Sur les 98 députés Renaissance inscrits pour voter, 84 ont soutenu Attal, qui prendra ses fonctions la semaine prochaine.

Alors qu'Attal et d'autres ministres envisagent un avenir en dehors du gouvernement, de profondes fissures sont apparues entre le Premier ministre de 35 ans et son ancien mentor Macron.

Macron n'a pas été mentionné dans le message d'Attal aux députés de Renaissance décrivant sa candidature à la direction du parti, les observateurs affirmant que le Premier ministre accuse le président d'avoir convoqué le vote, qui, selon lui, a conduit le parti au bord de « l'extinction ».

Le second tour des élections législatives de dimanche a laissé l'Assemblée nationale sans majorité absolue, mais une large alliance - appelée Nouveau Front populaire (NFP) - composée de socialistes, de communistes, d'écologistes et de la France insoumise (LFI) d'extrême gauche a remporté le plus grand nombre de sièges, avec 193 sur les 577 que compte la chambre basse.

Les alliés de Macron arrivent en deuxième position avec 164 sièges et le Rassemblement national (RN) d'extrême droite troisième avec 143.

Macron, qui est encore au pouvoir depuis près de trois ans, s'en est pris à Attal et à d'autres lors d'une réunion à huis clos vendredi, affirmant que ses amis politiques avaient fait d'eux-mêmes un « spectacle désastreux » depuis les élections anticipées.

Des participants à la réunion, à laquelle participaient notamment Attal, son rival le ministre de l'Intérieur Gérald Darmanin et l'ancienne Première ministre Elisabeth Borne, ont déclaré à l'AFP que Macron avait exhorté ses alliés à donner la priorité « à la nation plutôt qu'à une ambition prématurée ».

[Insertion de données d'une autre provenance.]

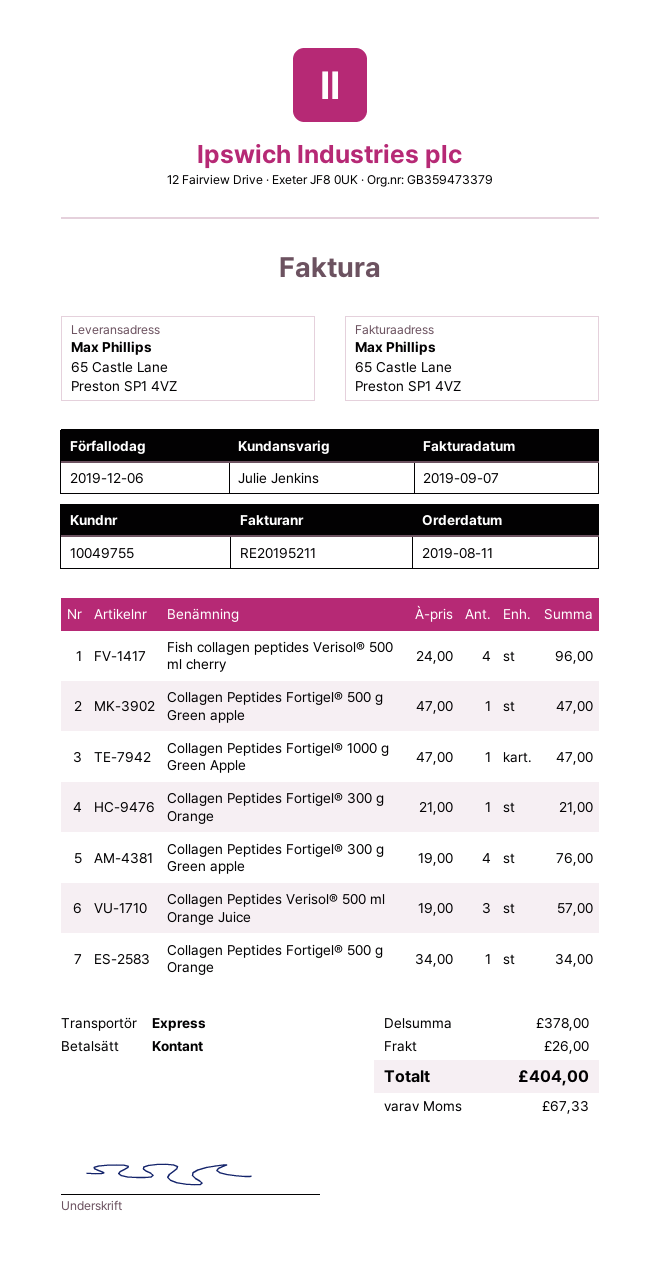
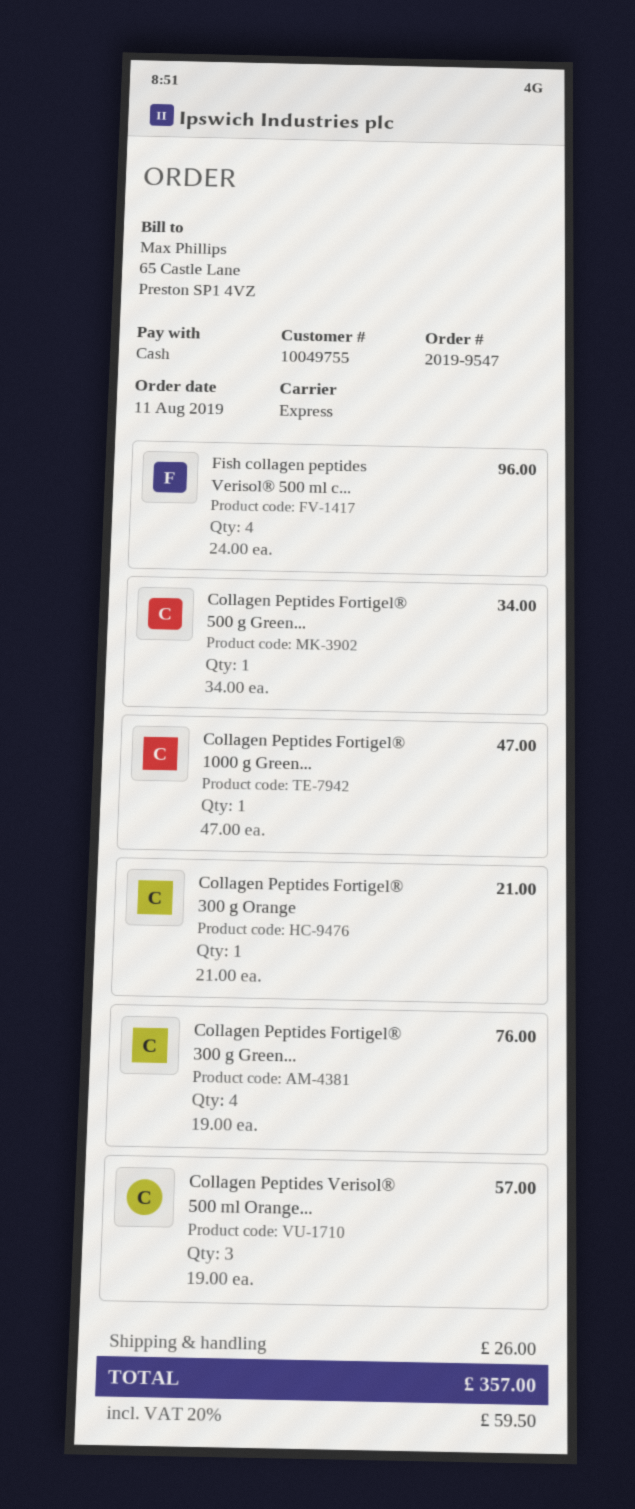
Collagen Peptides Fortigel® 500 g Green apple: 1 x 47.00 = 47.00 -> 1 x 34.00 = 34.00
Collagen Peptides Fortigel® 500 g Orange: 1 x 34.00 = 34.00 -> none
tax: 67.33 -> 59.50
total: 404.00 -> 357.00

- Un ancien député communiste comme Premier ministre ? -

Selon la Constitution, Macron nommera le prochain Premier ministre, qui devra être en mesure de survivre à une motion de confiance au Parlement.

Cette nomination pourrait intervenir dès la semaine prochaine, à l'ouverture de la nouvelle session de l'Assemblée nationale, mais Macron pourrait demander à Attal de rester en place pendant que Paris accueille les Jeux olympiques à partir du 26 juillet.

Une telle décision donnerait également au bloc NFP plus de temps pour parvenir à un accord sur un candidat de consensus à présenter à Macron.

L'ancienne députée communiste Huguette Bello apparaît comme un choix possible pour le poste de Premier ministre

Les membres de l'alliance sont en désaccord quant au choix d'un candidat approprié.

Jean-Luc Mélenchon, militant LFI, est l'un des rares noms débattus au sein du bloc.

Mais les dernières spéculations se concentrent sur Huguette Bello, 73 ans, ancienne députée communiste et actuellement présidente du conseil régional de La Réunion, territoire français d'outre-mer, comme candidate possible de consensus.

Elle bénéficie du soutien de LFI, des communistes et des Verts, tandis que les socialistes soutiennent leur chef de parti Olivier Faure, un modéré.

Macron a exclu un rôle gouvernemental pour LFI – le plus grand acteur de l'alliance de gauche du Nouveau Front populaire (NFP) – ou pour le RN d'extrême droite dans toute nouvelle coalition.

"Je m'engage à me prémunir contre tout gouvernement" qui comprendrait des ministres RN ou LFI, a-t-il ajouté. "Je contribuerai à l'émergence d'une majorité sur les projets et les idées", a-t-il ajouté.

Certains membres du RN d’extrême droite ont suggéré qu’un gouvernement technocratique non partisan et acceptable par tous les partis pourrait être la voie à suivre.

Quel que soit le candidat à la tête du nouveau gouvernement, ses ambitions en matière de dépenses seront limitées par la faiblesse des finances publiques françaises.

Les déficits budgétaires et les niveaux d'endettement ont grimpé en flèche ces dernières années, le ministre des Finances Bruno Le Maire ayant déclaré cette semaine que la France devait trouver un total de 25 milliards d'euros (27 milliards de dollars) d'économies cette année pour commencer à revenir à la viabilité budgétaire.